[Work request] Count the lines in the records below that contain the word "within", and give only that number.

[Source material]
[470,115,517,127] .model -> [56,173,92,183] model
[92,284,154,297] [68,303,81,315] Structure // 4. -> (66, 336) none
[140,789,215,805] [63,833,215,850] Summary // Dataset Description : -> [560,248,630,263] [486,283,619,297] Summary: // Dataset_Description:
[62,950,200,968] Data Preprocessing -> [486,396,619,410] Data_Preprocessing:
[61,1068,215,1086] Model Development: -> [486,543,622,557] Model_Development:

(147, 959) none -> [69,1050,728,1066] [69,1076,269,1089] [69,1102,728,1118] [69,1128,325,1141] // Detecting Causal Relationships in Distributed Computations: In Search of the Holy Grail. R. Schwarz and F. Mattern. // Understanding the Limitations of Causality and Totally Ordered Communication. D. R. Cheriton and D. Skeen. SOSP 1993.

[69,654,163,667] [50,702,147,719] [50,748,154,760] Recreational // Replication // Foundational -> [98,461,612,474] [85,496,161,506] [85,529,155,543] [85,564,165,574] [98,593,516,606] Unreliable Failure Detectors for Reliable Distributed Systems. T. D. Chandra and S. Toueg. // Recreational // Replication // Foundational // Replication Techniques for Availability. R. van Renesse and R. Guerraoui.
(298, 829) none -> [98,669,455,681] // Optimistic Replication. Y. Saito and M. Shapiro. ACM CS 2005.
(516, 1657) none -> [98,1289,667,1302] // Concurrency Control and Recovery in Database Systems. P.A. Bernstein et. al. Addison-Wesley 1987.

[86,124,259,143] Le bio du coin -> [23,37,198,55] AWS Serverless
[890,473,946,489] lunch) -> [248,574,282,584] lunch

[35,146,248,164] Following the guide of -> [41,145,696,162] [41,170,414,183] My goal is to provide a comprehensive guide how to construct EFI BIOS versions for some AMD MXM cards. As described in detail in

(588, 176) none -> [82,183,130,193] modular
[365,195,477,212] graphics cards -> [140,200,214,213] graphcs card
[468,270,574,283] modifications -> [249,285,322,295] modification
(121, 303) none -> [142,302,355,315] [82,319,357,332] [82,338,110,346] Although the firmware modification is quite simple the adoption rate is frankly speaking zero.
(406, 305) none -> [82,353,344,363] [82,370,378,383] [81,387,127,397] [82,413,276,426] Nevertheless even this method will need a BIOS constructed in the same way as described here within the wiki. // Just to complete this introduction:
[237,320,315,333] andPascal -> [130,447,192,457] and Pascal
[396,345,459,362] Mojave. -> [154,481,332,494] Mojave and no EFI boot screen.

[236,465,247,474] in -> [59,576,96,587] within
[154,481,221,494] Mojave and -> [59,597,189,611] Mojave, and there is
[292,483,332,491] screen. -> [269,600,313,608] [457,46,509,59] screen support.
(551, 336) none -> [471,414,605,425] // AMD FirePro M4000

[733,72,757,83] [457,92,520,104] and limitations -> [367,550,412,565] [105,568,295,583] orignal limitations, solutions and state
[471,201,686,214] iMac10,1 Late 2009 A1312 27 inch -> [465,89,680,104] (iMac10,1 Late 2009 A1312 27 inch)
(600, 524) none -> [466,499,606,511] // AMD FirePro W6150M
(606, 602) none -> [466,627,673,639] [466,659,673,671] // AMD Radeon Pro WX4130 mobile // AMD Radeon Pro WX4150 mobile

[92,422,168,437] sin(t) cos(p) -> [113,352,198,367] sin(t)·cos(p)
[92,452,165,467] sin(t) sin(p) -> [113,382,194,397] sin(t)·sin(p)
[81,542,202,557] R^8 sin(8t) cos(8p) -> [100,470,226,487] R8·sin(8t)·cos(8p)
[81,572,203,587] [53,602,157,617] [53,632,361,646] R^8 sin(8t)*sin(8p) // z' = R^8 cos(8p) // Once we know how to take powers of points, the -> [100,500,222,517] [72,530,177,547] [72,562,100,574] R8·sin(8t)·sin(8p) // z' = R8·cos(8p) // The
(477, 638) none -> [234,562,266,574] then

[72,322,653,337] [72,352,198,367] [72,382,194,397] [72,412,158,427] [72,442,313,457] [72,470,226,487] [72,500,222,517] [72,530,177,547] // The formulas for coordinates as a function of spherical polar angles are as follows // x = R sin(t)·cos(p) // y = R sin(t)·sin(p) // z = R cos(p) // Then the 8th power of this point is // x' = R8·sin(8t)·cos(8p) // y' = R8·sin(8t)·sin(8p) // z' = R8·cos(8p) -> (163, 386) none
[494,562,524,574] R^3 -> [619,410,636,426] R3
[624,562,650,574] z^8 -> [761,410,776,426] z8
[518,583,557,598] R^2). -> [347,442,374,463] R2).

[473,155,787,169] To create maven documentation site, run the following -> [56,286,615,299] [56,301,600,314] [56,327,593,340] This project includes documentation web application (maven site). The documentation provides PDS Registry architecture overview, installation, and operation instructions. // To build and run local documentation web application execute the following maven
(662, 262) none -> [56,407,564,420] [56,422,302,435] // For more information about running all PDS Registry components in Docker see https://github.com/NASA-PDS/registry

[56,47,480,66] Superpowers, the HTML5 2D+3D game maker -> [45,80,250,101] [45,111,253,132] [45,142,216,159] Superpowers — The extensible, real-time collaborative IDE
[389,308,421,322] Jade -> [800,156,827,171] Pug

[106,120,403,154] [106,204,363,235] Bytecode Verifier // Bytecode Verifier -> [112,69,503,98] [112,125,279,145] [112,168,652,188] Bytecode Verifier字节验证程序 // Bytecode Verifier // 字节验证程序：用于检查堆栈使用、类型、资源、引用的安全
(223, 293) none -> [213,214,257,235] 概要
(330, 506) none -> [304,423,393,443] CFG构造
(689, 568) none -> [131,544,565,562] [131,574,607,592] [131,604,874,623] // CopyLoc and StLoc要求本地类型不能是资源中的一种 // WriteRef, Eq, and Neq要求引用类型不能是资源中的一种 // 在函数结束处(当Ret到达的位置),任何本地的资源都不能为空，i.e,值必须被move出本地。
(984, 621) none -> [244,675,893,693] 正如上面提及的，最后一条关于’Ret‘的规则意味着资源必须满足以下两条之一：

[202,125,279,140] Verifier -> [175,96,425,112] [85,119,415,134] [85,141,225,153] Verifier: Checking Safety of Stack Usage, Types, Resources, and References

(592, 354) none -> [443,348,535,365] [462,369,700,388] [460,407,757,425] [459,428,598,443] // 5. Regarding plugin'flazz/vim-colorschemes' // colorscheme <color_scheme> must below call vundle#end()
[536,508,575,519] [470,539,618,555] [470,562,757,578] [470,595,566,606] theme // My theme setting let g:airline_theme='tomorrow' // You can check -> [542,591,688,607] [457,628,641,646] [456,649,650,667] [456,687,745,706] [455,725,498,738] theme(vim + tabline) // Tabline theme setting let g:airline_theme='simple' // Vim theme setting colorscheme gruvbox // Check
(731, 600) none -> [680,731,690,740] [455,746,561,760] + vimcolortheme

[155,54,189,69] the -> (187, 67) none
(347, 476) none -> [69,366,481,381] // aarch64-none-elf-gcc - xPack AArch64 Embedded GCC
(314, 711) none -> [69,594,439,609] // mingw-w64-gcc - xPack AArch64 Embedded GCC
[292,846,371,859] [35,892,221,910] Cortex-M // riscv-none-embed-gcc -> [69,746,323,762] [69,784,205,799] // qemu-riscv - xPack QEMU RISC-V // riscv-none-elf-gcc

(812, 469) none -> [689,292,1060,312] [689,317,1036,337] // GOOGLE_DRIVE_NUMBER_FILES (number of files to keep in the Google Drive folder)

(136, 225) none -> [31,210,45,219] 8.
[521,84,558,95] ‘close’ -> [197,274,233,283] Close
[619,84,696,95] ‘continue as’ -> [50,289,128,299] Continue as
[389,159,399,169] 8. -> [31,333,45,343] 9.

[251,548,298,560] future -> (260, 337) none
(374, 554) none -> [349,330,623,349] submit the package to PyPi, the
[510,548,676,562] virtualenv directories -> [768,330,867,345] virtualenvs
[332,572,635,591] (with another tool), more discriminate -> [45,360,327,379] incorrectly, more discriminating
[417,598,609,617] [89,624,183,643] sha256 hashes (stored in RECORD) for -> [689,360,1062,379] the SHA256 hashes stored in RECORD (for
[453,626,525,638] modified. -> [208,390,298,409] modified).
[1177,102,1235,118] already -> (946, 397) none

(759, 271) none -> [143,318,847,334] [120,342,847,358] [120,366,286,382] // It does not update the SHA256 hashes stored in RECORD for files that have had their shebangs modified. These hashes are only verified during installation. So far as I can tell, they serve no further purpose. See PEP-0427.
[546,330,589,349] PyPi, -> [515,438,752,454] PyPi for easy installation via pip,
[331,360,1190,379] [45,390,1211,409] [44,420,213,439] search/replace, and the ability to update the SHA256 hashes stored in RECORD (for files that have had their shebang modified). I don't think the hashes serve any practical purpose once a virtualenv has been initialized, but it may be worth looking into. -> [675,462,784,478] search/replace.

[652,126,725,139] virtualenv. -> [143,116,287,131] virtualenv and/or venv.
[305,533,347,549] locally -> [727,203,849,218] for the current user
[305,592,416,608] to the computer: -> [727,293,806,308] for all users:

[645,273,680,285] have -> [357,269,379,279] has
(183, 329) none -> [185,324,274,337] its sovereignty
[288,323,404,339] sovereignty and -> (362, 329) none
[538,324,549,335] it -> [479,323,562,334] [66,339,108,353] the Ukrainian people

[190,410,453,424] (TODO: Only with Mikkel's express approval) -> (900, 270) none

[Written solution] 2